DATA FOR THIS TASK
▬▬▬▬▬▬▬▬▬▬

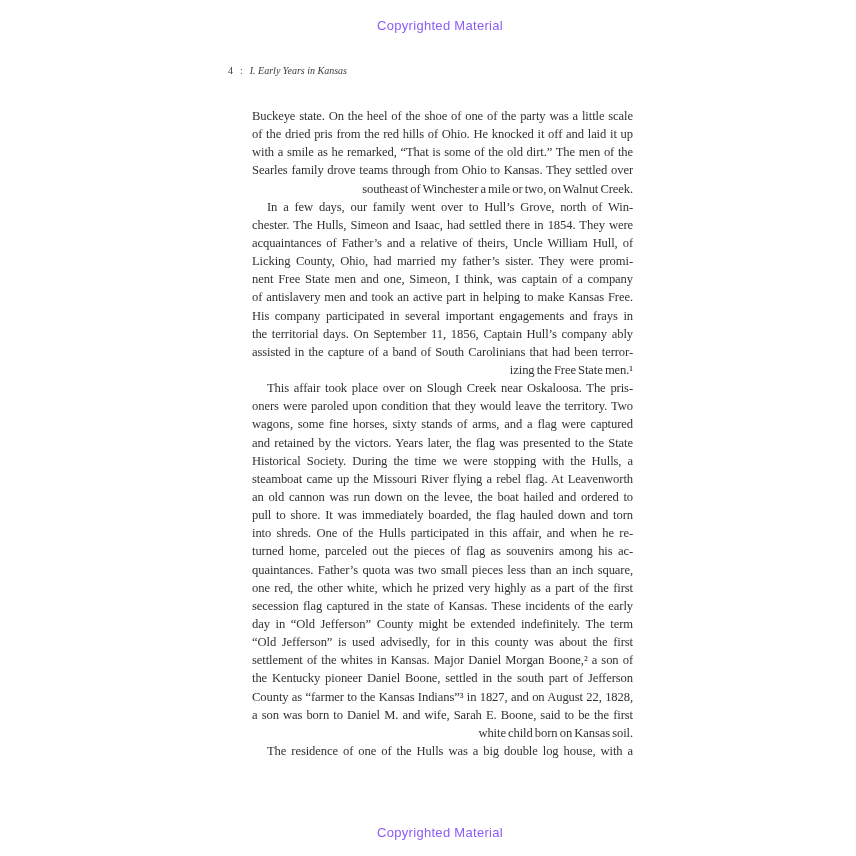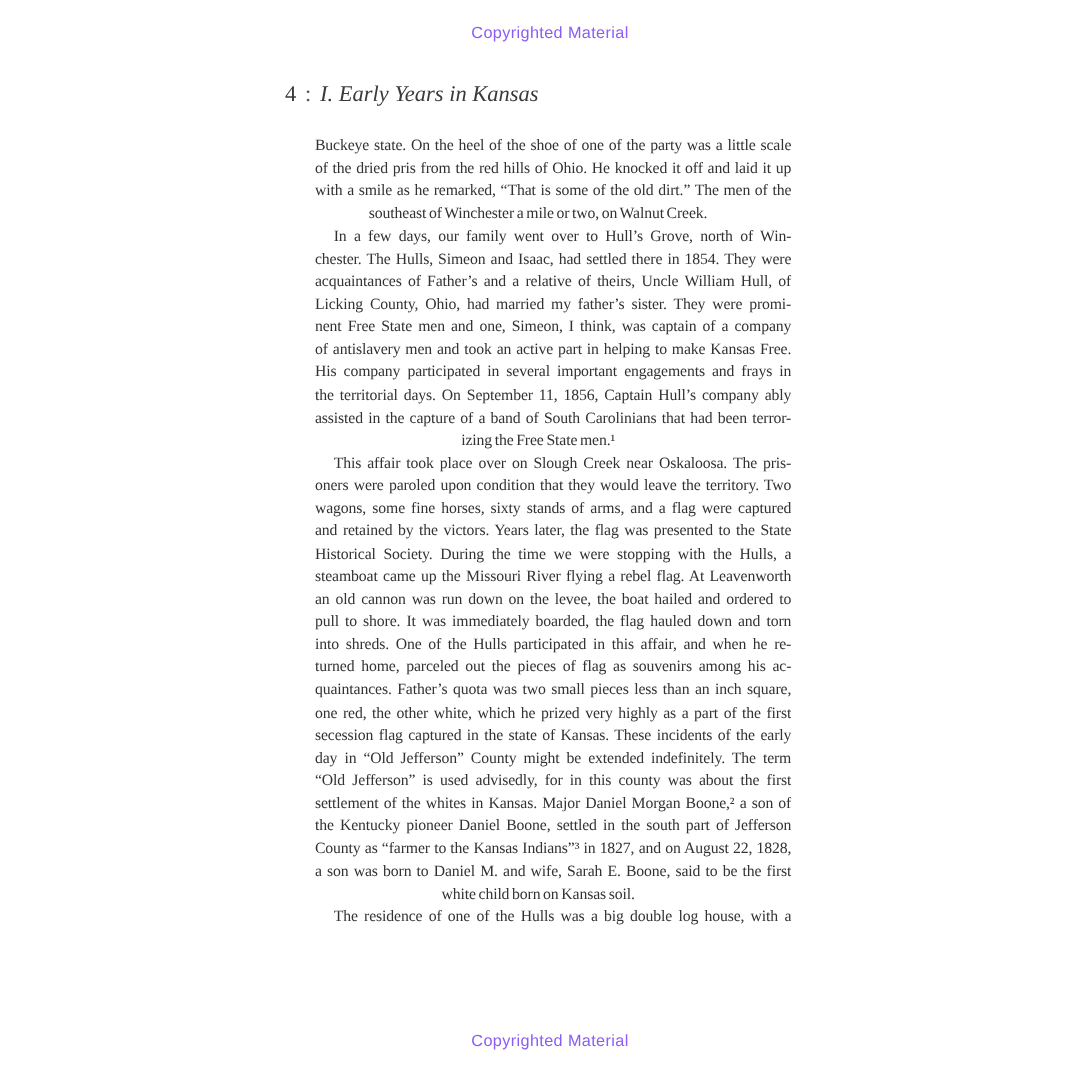"4 : I. Early Years" .running-header { font-size: 18px -> 10px }
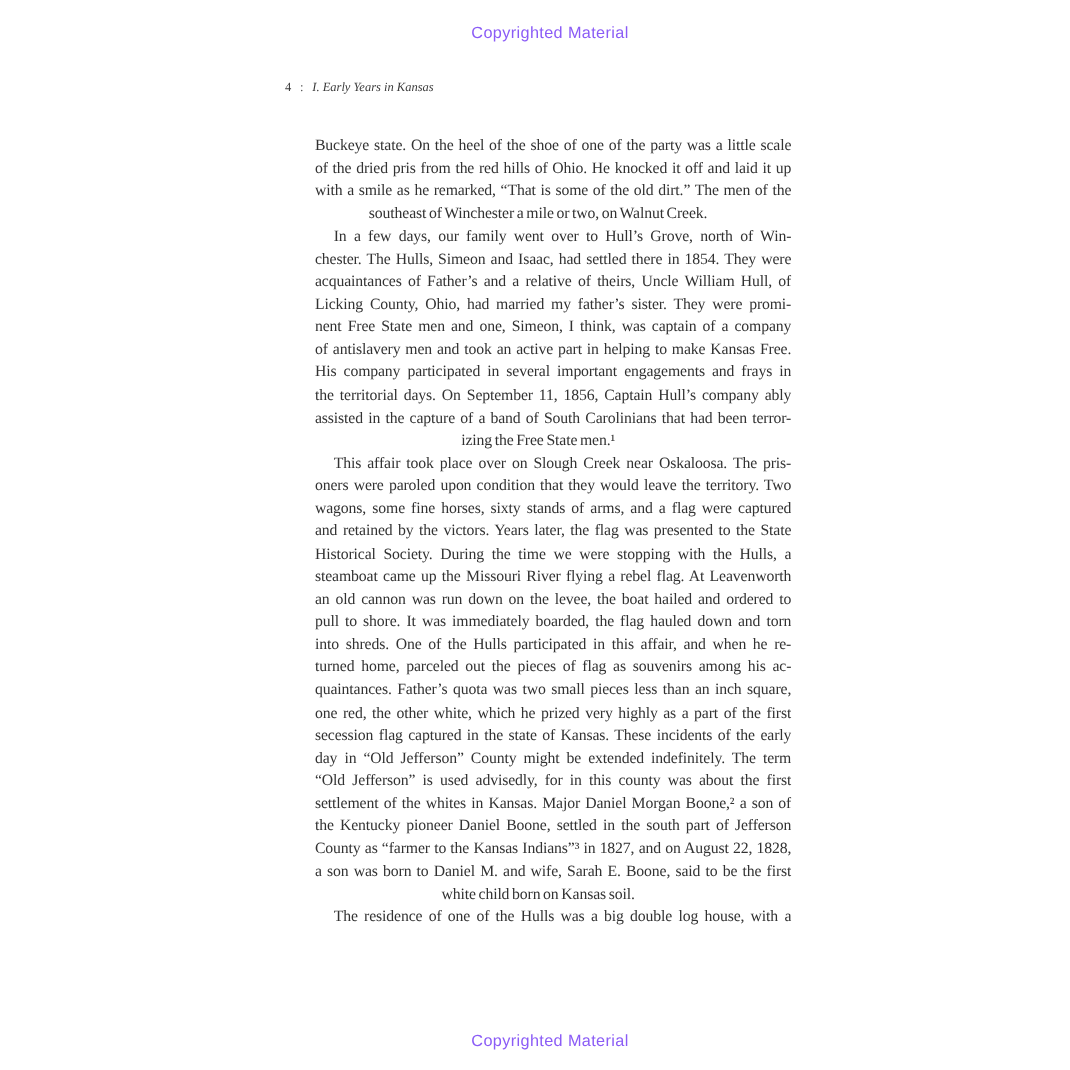"Searles family drove teams through" div.line { html: none -> <div>Searles family drove teams through from Ohio to Kansas. They settled over</div> }
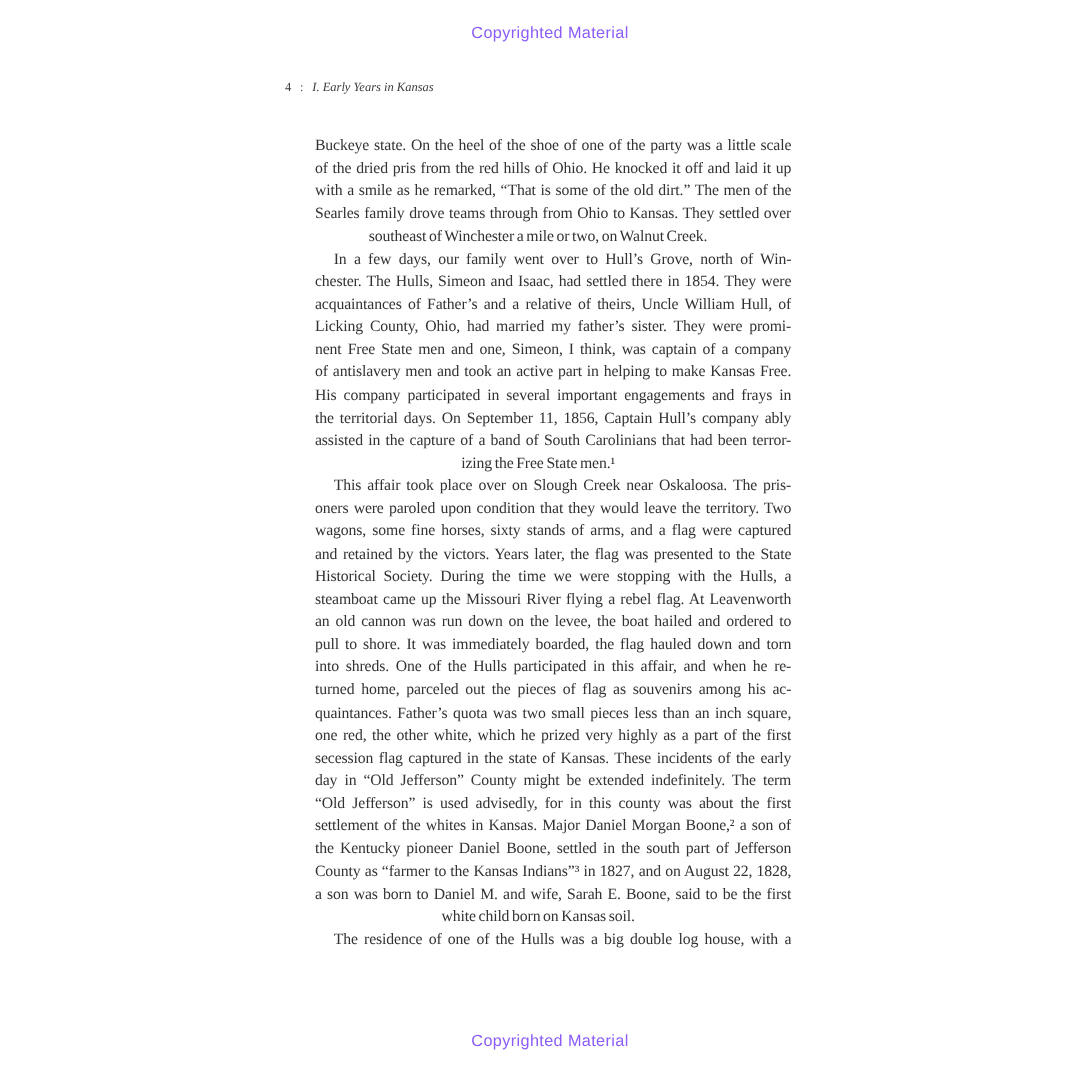"southeast of Winchester a mile" .line { text-align: center -> right }
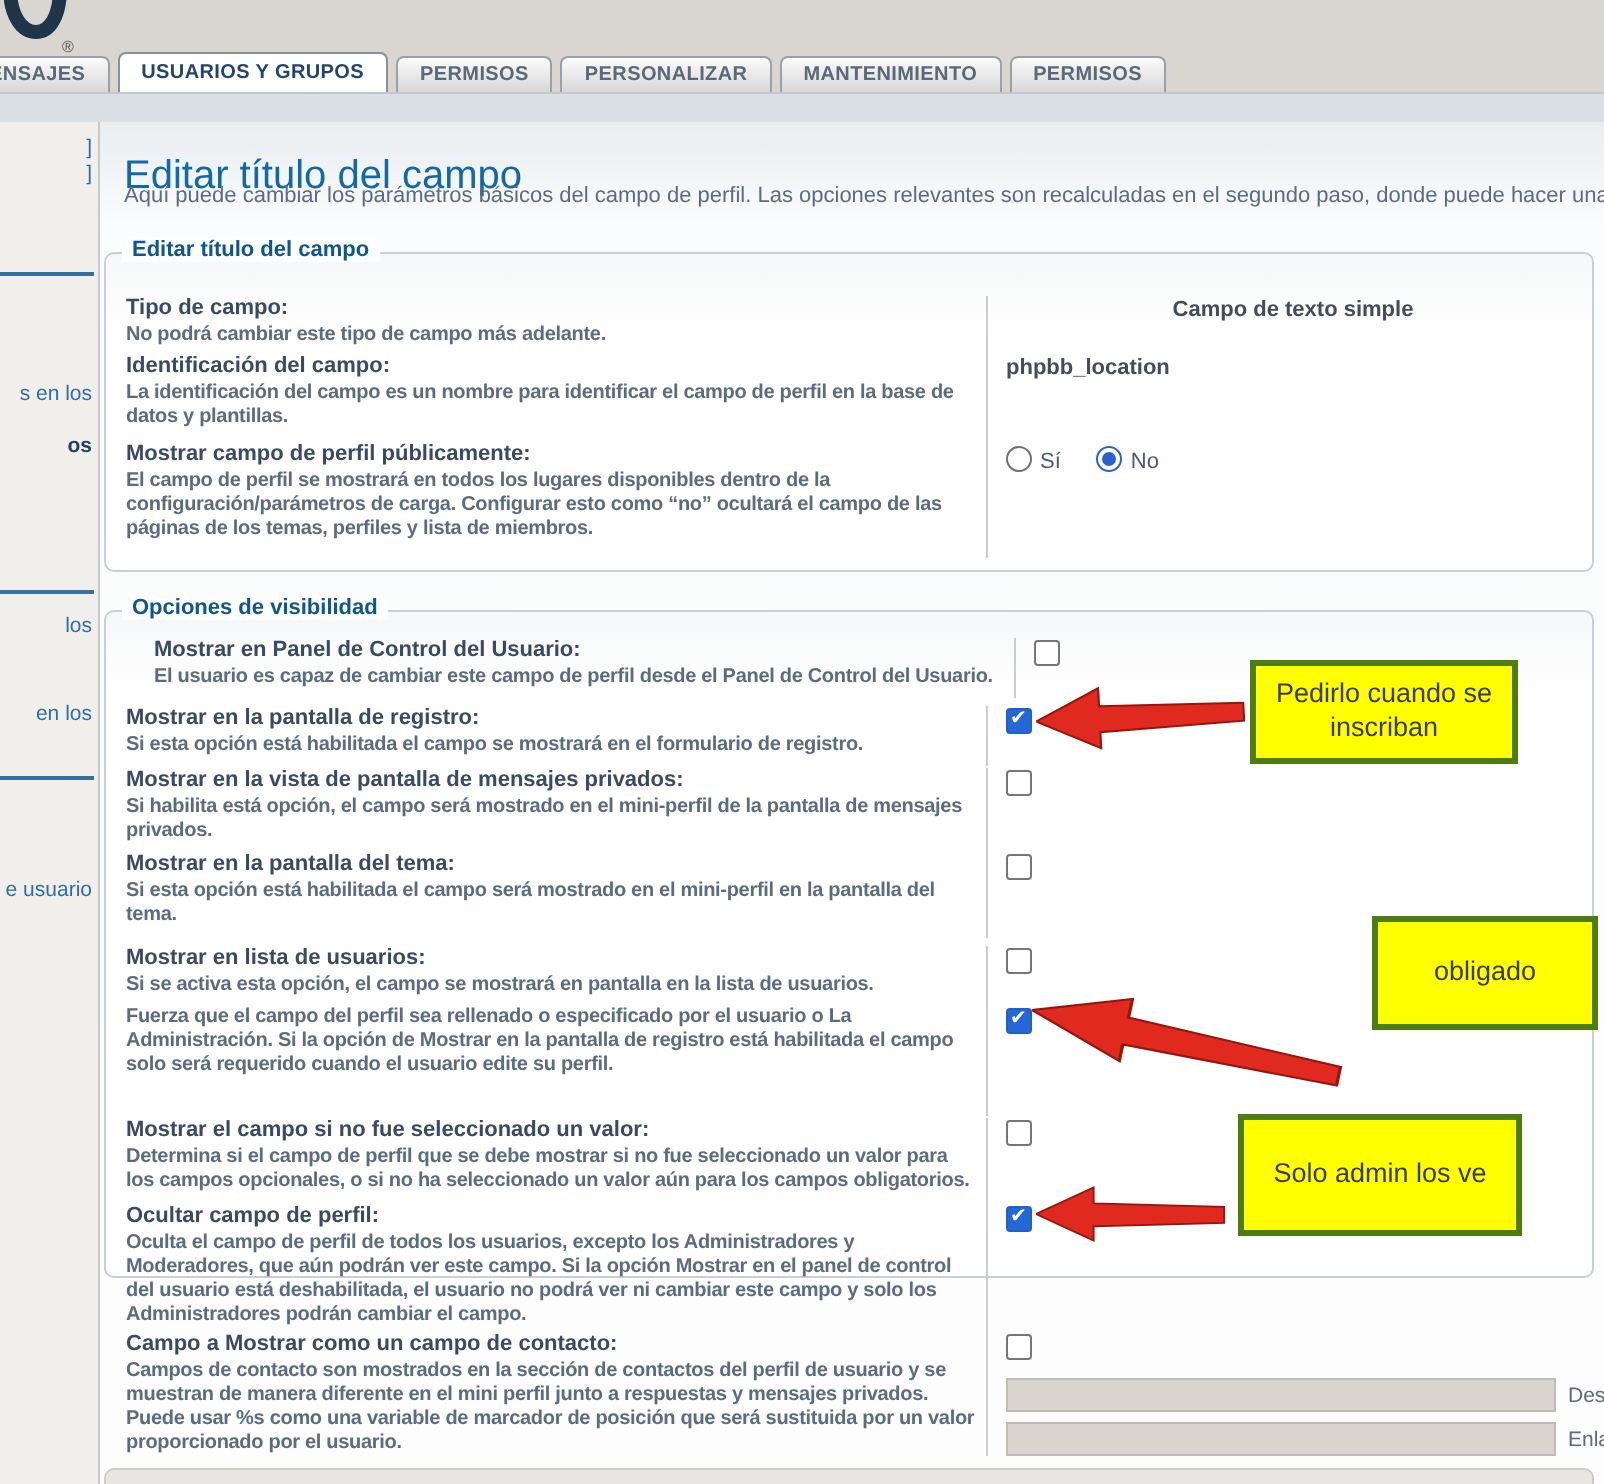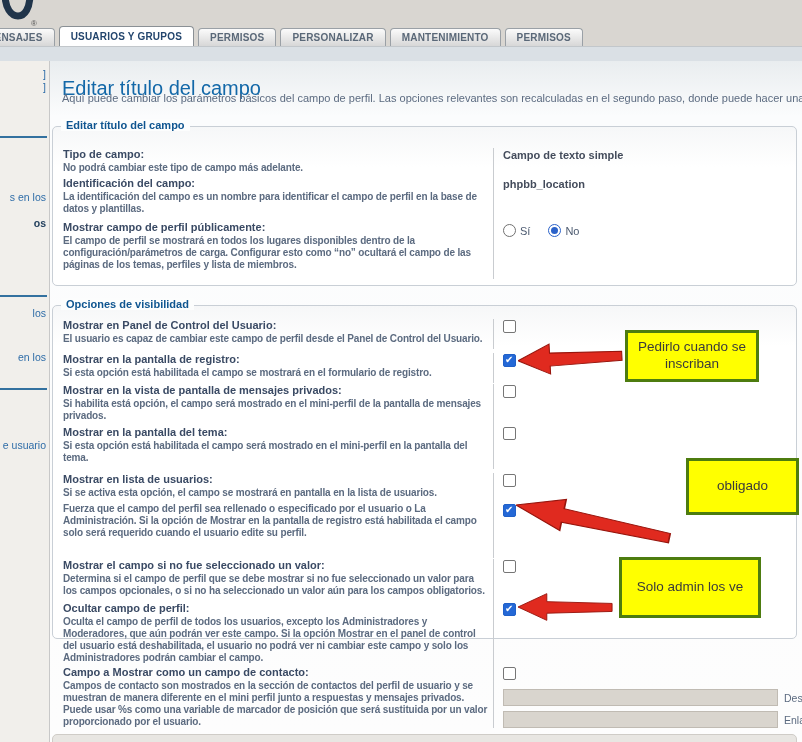"Campo de texto simple" #f1r1 .dd { text-align: none -> center }
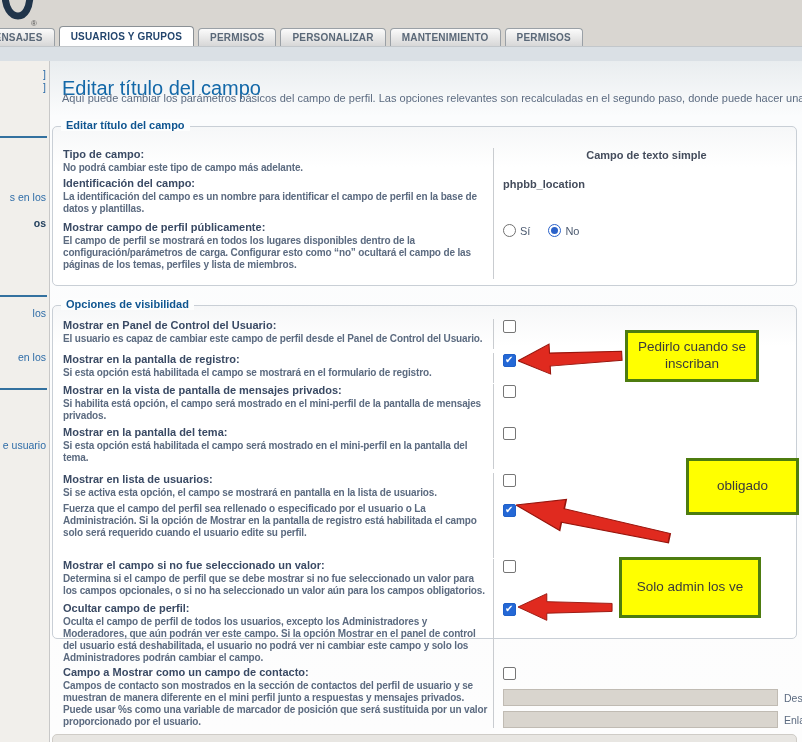"Mostrar en Panel de Control" #f2r1 { margin-left: none -> 14px }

▬▬▬▬▬▬▬▬▬▬

WHAT IS REQUIRED
Write out each entry word for word, images excluded.

TASK RESULT
"4 : I. Early Years" .running-header { font-size: 18px -> 10px }
"Searles family drove teams through" div.line { html: none -> <div>Searles family drove teams through from Ohio to Kansas. They settled over</div> }
"southeast of Winchester a mile" .line { text-align: center -> right }
"Campo de texto simple" #f1r1 .dd { text-align: none -> center }
"Mostrar en Panel de Control" #f2r1 { margin-left: none -> 14px }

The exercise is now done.